Economic controls in Venezuela are only getting deeper — and the latest measure, as announced by President Nicolas Maduro, is the regulation of car prices in the country.
Although we are still to learn what that will entail precisely, the measure stems from special powers that were granted to him by the Asamblea Nacional, to “protect the middle class.” They allow him to govern by decree in all economic and anti-corruption issues.
So far, the measures implemented by the Venezuelan president include: military control of stores (mainly textiles and home appliances); forced price reductions prior to the December elections; the centralization foreign exchange management (for imports, exports, and foreign investment) with regulatory organizations such as the Foreign Trade Center and the Venezuelan Corporation of Foreign Trade; and price ceilings for commercial leases (set at approximately US$40 per square meter).
Now add automobile price controls to the list.
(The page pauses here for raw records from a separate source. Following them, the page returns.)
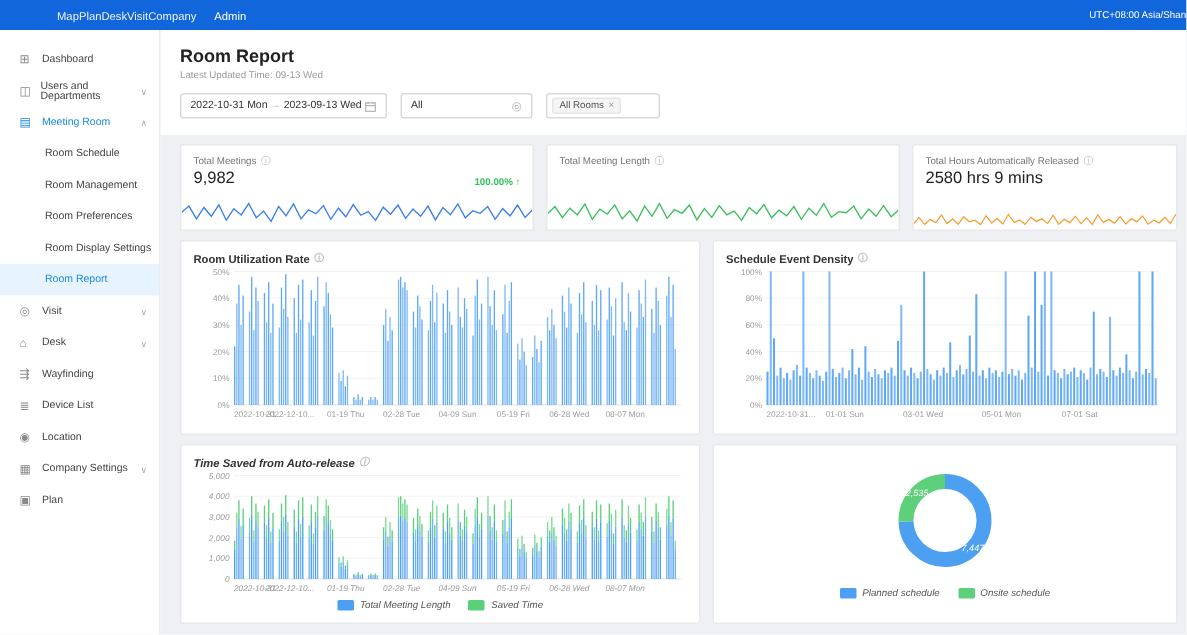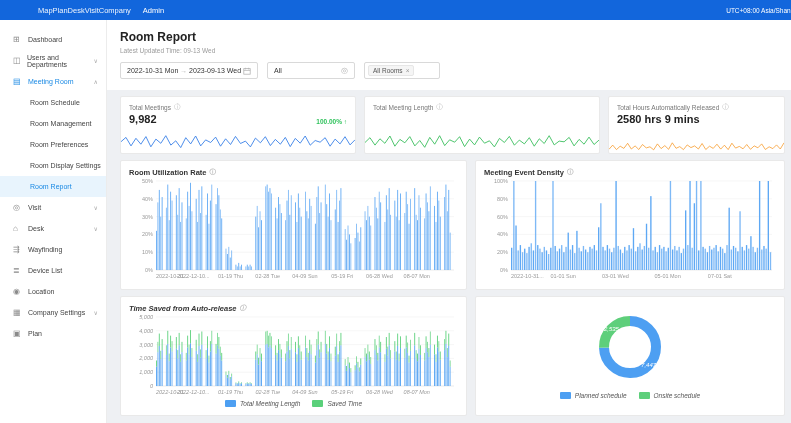--- a/index.html
+++ b/index.html
@@ -40,21 +40,21 @@
   .tag { background:#f5f5f5; border:1px solid #e6e6e6; border-radius:2px; font-size:6.5px; color:#555; padding:1px 4px; display:flex; align-items:center; gap:3px; }
   .tag .x { color:#999; cursor:pointer; }
 
   
   .content { padding:6px 6px 0 13px; }
   .stats-row { display:grid; grid-template-columns:236px 236px auto; gap:8px; }
   .stat-card { background:#fff; border:1px solid #e9e9e9; border-radius:2px; height:58px; position:relative; overflow:hidden; }
   .stat-label { display:flex; align-items:center; gap:3px; font-size:6.5px; color:#777; padding:6px 8px 0; }
   .info { color:#b8b8b8; font-size:6.5px; }
   .stat-main { display:flex; justify-content:space-between; align-items:flex-end; padding:0 8px; margin-top:1px; }
-  .stat-value { font-size:11px; font-weight:bold; color:#222; }
+  .stat-value { font-size:11px; font-weight:normal; color:#222; }
   .stat-change { font-size:6.5px; font-weight:bold; color:#2ec25b; }
   .stat-spark { position:absolute; left:0; right:0; bottom:0; height:23px; }
 
   .charts-grid { display:grid; grid-template-columns:347px auto; gap:8px; margin-top:6px; }
   .chart-card { background:#fff; border:1px solid #e9e9e9; border-radius:2px; padding:7px 8px 3px; }
   .chart-card.row1 { height:130px; }
   .chart-card.row2 { height:120px;font-style:italic; }
   .chart-title { display:flex; align-items:flex-start; gap:3px; font-size:7.5px; font-weight:bold; color:#333; }
   .plot { width:100%; }
   .plot-a,.plot-b { height:104px; }
@@ -374,21 +374,21 @@
                 <rect x="310.81" y="39.60" width="0.88" height="53.40" fill="#5ea8f4" opacity="1"></rect>
                 <rect x="315.07" y="20.02" width="0.88" height="72.98" fill="#5ea8f4" opacity="0.8"></rect>
                 <rect x="316.49" y="7.56" width="0.88" height="85.44" fill="#5ea8f4" opacity="1"></rect>
                 <rect x="317.90" y="34.26" width="0.88" height="58.74" fill="#5ea8f4" opacity="0.8"></rect>
                 <rect x="319.32" y="12.90" width="0.88" height="80.10" fill="#5ea8f4" opacity="1"></rect>
                 <rect x="320.74" y="55.62" width="0.88" height="37.38" fill="#5ea8f4" opacity="0.8"></rect>
               </svg></div>
         </div>
         <div class="chart-card row1">
           <div class="chart-title">
-            <span>Meeting Event Density</span>
+            <span>Schedule Event Density</span>
             <span class="info">ⓘ</span>
           </div>
           <div class="plot plot-b"><svg width="292" height="104">
                 <line x1="27" y1="93" x2="288" y2="93" stroke="#dedede" stroke-width="0.6"></line>
                 <text x="24" y="95" text-anchor="end" font-size="5.5" fill="#9a9a9a">0%</text>
                 <line x1="27" y1="75.2" x2="288" y2="75.2" stroke="#f0f0f0" stroke-width="0.6"></line>
                 <text x="24" y="77.2" text-anchor="end" font-size="5.5" fill="#9a9a9a">20%</text>
                 <line x1="27" y1="57.4" x2="288" y2="57.4" stroke="#f0f0f0" stroke-width="0.6"></line>
                 <text x="24" y="59.4" text-anchor="end" font-size="5.5" fill="#9a9a9a">40%</text>
                 <line x1="27" y1="39.6" x2="288" y2="39.6" stroke="#f0f0f0" stroke-width="0.6"></line>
In his speech, the president said that, certainly, “Fedecámaras and the Mesa de la Unidad organizations [the opposition coalition] will come out to criticize the decree.” The president had already denounced Fedecámaras and its owner, Jorge Roig, last Friday during a message on national television.
The measure mandating lower prices came after allegations made by some party representatives who complained about them rising. They will seek, among other things, to confront “high levels of speculation, hoarding and usury.” The new measures are inserted in a context of general inflation (officially at 54 percent annually) and a strong parallel dollar market which continues to expand.